• **Goal of the exercise**
Select from the records below every line that has the word "encounters" in it.

Dataset records section start

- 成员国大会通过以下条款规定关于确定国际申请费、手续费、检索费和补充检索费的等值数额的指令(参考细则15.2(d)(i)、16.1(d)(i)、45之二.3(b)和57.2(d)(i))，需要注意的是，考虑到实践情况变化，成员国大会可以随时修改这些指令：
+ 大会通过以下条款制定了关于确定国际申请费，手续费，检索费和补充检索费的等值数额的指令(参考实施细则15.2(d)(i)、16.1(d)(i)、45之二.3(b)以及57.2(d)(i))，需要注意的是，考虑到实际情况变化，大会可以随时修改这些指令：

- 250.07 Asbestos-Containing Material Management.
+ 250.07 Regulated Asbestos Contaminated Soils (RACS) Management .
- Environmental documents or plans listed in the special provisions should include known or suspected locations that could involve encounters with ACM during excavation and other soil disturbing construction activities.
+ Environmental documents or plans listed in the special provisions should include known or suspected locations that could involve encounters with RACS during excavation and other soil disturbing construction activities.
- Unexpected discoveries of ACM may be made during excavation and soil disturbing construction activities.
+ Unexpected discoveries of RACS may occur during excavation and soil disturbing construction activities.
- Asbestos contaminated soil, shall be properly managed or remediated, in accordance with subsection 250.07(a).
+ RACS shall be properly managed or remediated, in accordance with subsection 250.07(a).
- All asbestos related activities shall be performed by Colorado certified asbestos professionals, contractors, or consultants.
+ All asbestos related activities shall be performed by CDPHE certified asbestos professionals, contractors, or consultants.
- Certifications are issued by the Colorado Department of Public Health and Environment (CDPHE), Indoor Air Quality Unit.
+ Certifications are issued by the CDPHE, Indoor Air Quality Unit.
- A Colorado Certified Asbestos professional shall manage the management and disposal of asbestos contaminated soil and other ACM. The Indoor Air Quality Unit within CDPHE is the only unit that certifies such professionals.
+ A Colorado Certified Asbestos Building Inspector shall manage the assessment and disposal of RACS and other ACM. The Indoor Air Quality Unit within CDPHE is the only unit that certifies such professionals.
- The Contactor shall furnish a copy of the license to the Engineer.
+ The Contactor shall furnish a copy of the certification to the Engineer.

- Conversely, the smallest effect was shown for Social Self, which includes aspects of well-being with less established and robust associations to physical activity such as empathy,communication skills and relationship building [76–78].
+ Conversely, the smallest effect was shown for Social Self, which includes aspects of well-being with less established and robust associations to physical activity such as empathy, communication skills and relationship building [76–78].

Dataset records section end

• **Response to the task**
- Environmental documents or plans listed in the special provisions should include known or suspected locations that could involve encounters with ACM during excavation and other soil disturbing construction activities.
+ Environmental documents or plans listed in the special provisions should include known or suspected locations that could involve encounters with RACS during excavation and other soil disturbing construction activities.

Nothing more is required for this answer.